* TASK TO COMPLETE
Copy the lines below exactly, starting at the one with "- 截止2024年12月31日，我单位开支财政拨款的公务用车保有量为5辆。" and ending at the one with "- All Enquiries", and leave out any picture.

* Entries taken from a collection
■ ■ ■ ■ ■

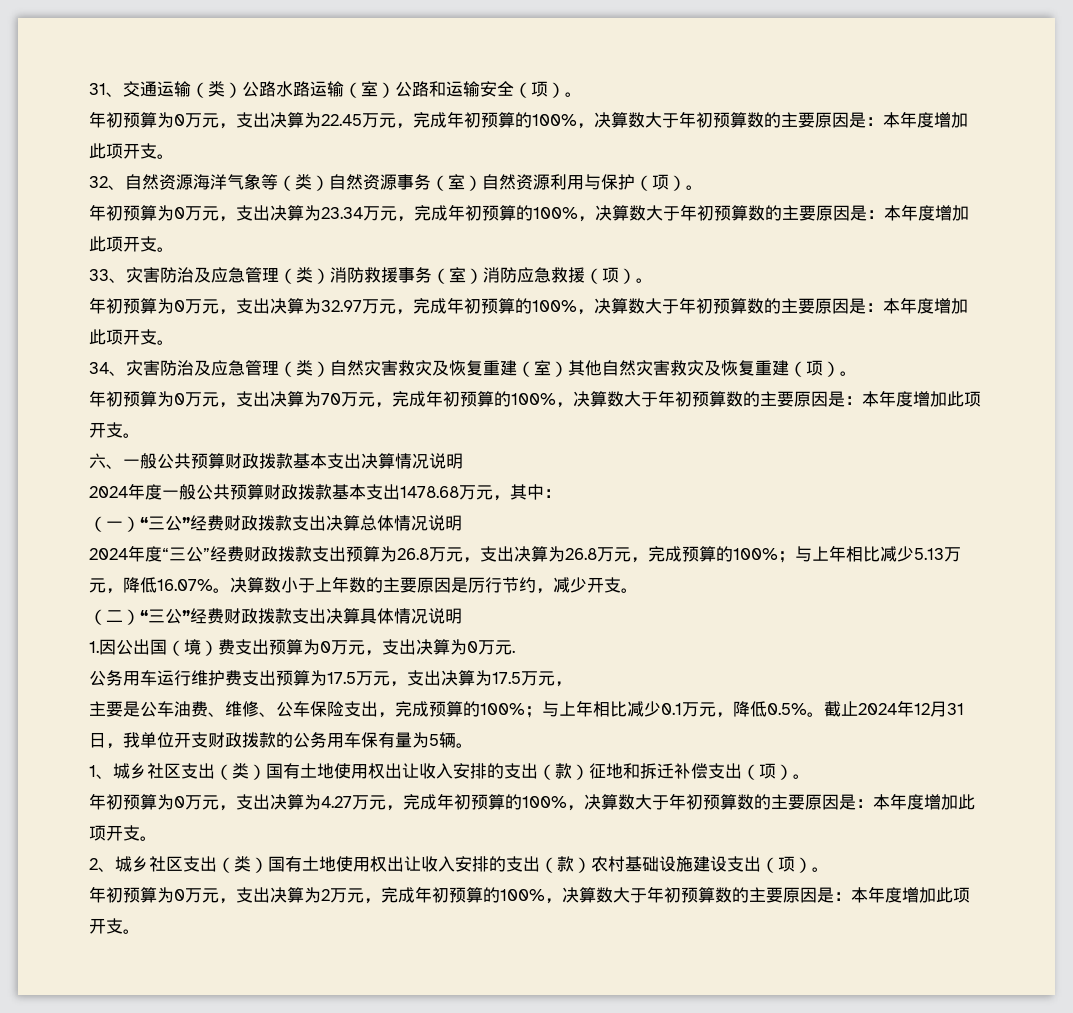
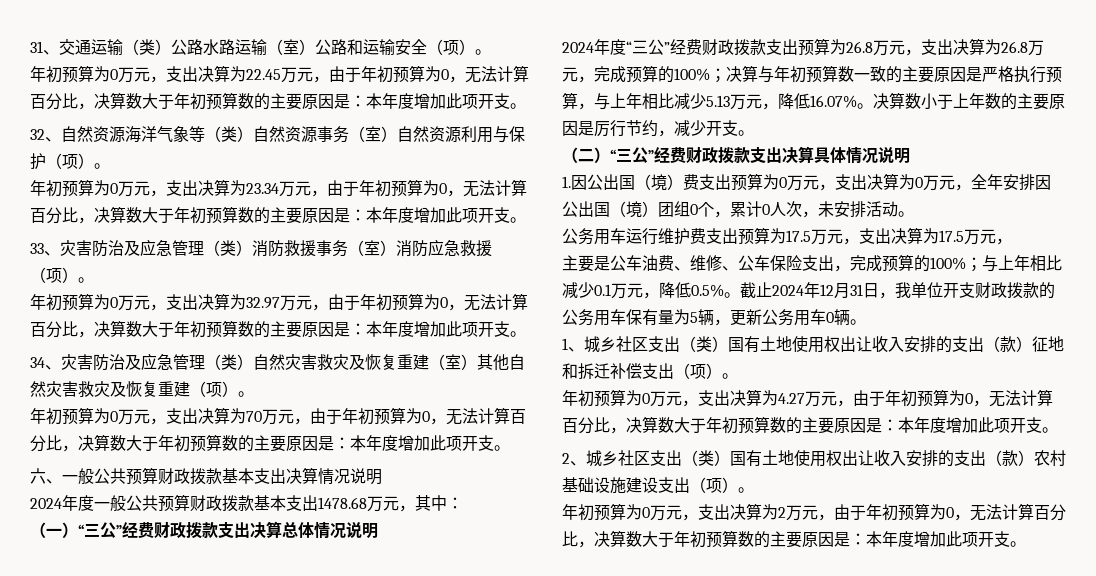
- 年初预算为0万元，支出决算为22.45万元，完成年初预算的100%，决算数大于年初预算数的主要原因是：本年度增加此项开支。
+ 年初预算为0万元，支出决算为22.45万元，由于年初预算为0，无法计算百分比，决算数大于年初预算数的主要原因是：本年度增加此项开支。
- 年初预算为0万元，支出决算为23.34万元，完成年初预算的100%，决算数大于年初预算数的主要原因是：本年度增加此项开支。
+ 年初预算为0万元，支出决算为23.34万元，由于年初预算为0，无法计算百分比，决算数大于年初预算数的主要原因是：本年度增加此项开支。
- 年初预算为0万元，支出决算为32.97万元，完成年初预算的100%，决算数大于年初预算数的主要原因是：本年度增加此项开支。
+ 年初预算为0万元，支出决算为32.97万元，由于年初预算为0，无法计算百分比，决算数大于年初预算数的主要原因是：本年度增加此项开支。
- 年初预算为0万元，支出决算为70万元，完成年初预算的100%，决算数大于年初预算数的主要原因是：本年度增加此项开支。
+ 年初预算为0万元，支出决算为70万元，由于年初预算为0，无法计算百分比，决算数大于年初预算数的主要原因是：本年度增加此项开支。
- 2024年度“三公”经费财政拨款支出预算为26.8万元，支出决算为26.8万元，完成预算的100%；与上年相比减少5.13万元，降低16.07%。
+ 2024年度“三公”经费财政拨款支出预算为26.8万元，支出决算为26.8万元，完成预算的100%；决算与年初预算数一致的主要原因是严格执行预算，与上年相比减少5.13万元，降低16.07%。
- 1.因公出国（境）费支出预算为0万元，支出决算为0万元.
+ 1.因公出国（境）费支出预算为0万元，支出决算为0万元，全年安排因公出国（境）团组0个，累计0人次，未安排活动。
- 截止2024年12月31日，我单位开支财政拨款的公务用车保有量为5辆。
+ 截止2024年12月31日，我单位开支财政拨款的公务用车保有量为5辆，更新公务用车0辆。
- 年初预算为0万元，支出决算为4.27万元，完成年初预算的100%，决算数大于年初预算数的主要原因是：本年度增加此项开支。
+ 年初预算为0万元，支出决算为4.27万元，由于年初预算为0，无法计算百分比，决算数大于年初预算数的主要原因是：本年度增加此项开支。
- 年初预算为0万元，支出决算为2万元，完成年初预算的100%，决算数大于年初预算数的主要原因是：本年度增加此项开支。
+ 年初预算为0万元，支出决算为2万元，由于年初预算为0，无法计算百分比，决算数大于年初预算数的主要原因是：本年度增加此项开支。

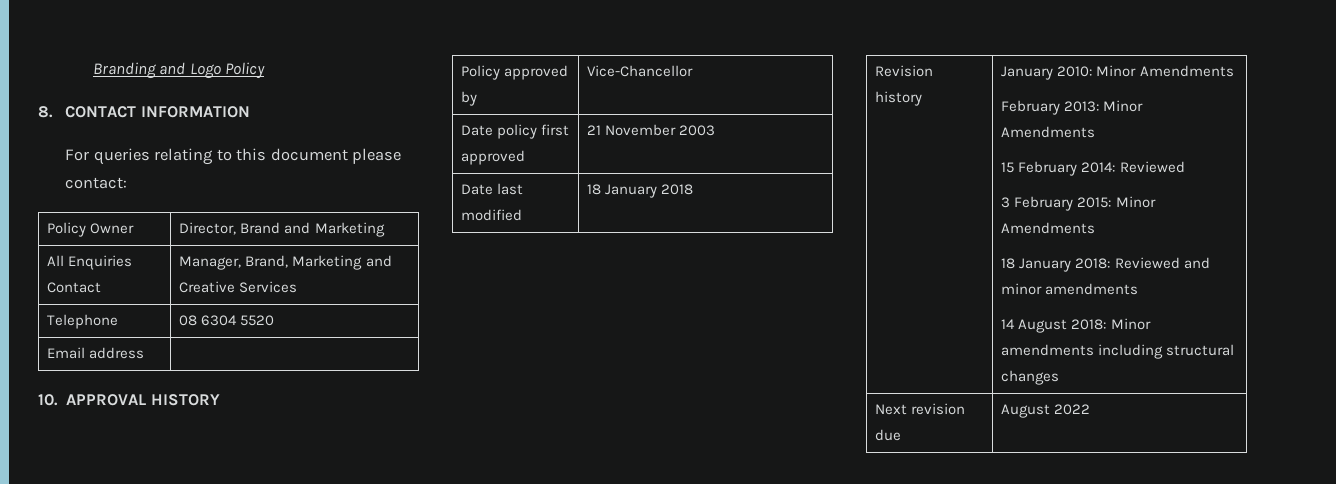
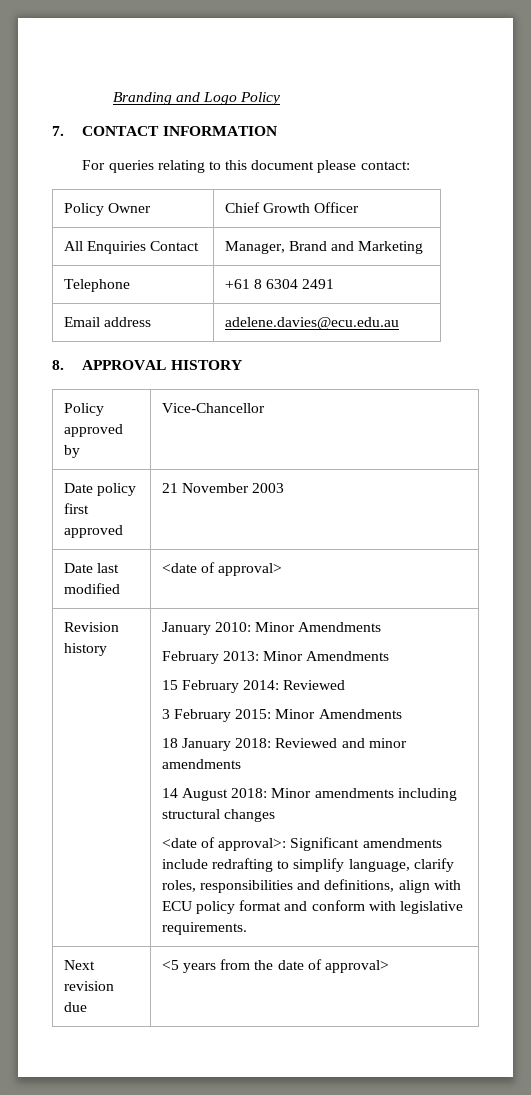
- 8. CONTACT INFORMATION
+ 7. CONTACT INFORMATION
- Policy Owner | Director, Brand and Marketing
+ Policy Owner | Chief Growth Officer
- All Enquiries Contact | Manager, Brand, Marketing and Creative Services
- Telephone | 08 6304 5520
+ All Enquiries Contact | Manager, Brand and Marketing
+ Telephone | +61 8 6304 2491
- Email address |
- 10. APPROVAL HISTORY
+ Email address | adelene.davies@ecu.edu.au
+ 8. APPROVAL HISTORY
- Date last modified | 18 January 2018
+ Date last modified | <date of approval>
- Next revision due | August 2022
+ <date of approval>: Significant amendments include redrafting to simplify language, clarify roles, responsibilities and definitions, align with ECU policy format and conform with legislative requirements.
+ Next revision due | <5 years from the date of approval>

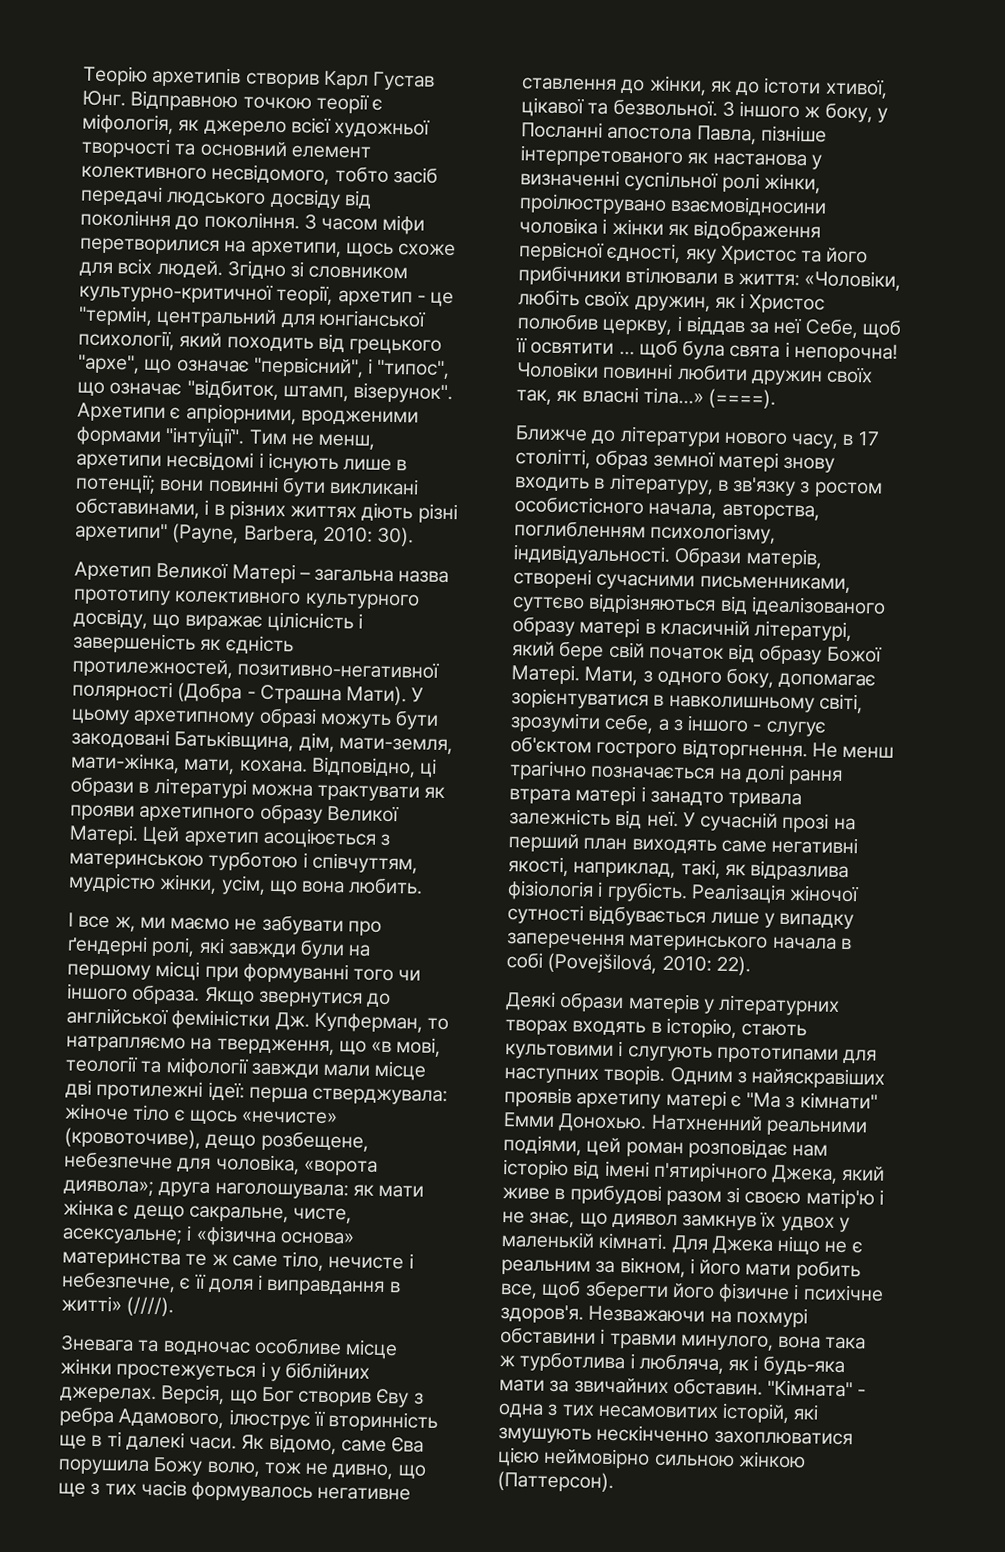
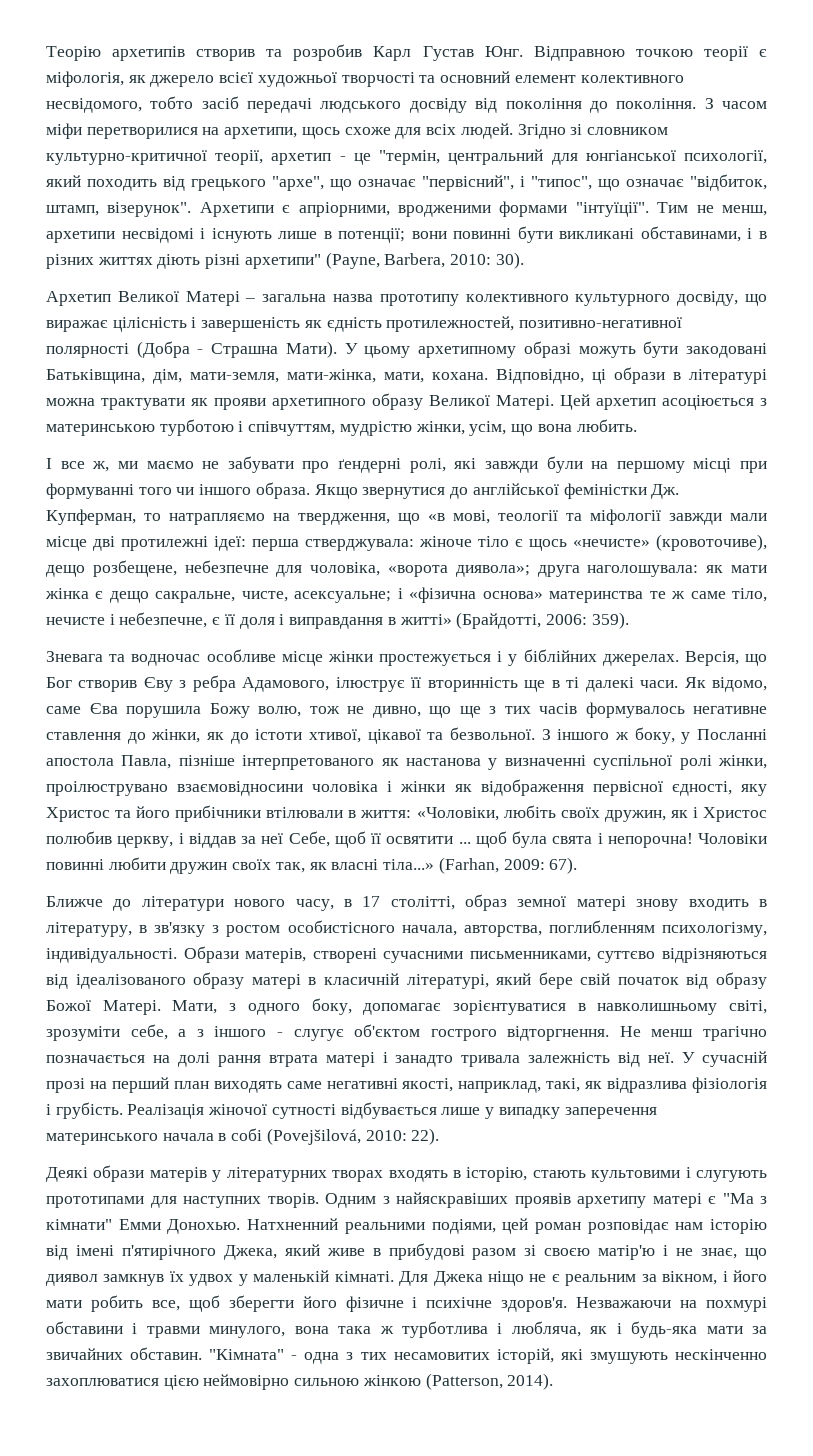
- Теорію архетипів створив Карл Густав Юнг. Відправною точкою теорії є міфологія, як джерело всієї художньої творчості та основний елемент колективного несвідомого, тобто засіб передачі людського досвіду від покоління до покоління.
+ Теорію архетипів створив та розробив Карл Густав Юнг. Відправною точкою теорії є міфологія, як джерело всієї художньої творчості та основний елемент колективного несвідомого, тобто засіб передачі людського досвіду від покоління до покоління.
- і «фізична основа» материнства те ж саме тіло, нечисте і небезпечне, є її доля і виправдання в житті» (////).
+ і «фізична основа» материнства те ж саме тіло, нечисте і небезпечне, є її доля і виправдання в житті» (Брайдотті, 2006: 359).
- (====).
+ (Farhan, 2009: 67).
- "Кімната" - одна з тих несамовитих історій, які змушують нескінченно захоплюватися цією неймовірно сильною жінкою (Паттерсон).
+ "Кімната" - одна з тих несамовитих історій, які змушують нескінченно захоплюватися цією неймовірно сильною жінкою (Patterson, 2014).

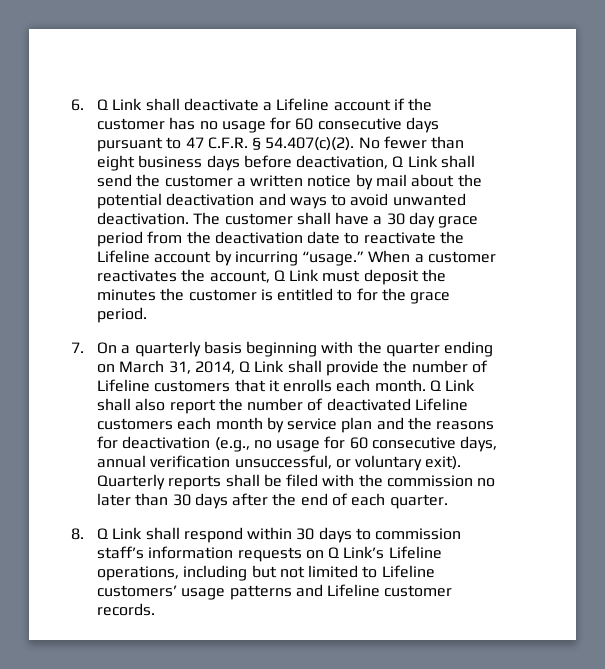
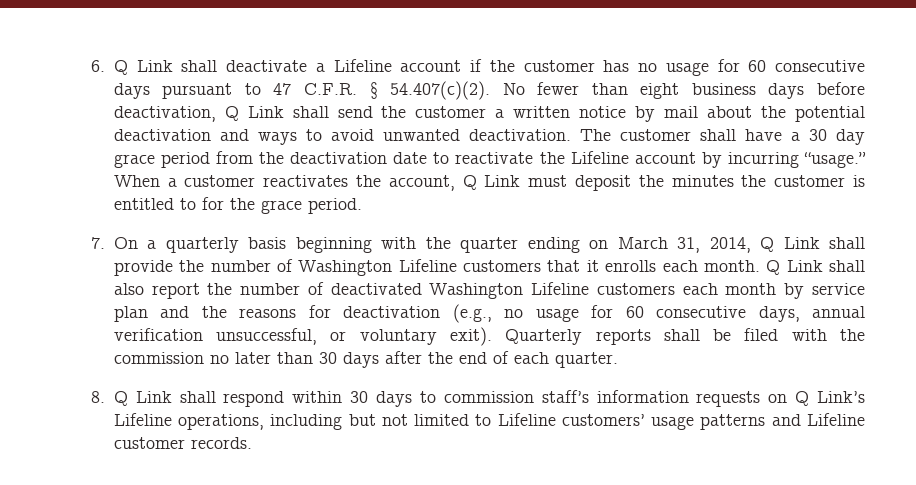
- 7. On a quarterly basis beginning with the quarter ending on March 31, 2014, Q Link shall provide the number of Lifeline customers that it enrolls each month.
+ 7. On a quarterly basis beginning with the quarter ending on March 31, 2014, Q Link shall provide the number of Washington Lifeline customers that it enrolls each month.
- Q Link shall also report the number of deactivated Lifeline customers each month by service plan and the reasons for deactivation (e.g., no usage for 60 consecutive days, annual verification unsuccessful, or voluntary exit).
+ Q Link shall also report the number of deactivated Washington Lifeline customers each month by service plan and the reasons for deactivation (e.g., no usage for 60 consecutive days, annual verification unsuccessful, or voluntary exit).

■ ■ ■ ■ ■

* ANSWER AREA
- 截止2024年12月31日，我单位开支财政拨款的公务用车保有量为5辆。
+ 截止2024年12月31日，我单位开支财政拨款的公务用车保有量为5辆，更新公务用车0辆。
- 年初预算为0万元，支出决算为4.27万元，完成年初预算的100%，决算数大于年初预算数的主要原因是：本年度增加此项开支。
+ 年初预算为0万元，支出决算为4.27万元，由于年初预算为0，无法计算百分比，决算数大于年初预算数的主要原因是：本年度增加此项开支。
- 年初预算为0万元，支出决算为2万元，完成年初预算的100%，决算数大于年初预算数的主要原因是：本年度增加此项开支。
+ 年初预算为0万元，支出决算为2万元，由于年初预算为0，无法计算百分比，决算数大于年初预算数的主要原因是：本年度增加此项开支。

- 8. CONTACT INFORMATION
+ 7. CONTACT INFORMATION
- Policy Owner | Director, Brand and Marketing
+ Policy Owner | Chief Growth Officer
- All Enquiries Contact | Manager, Brand, Marketing and Creative Services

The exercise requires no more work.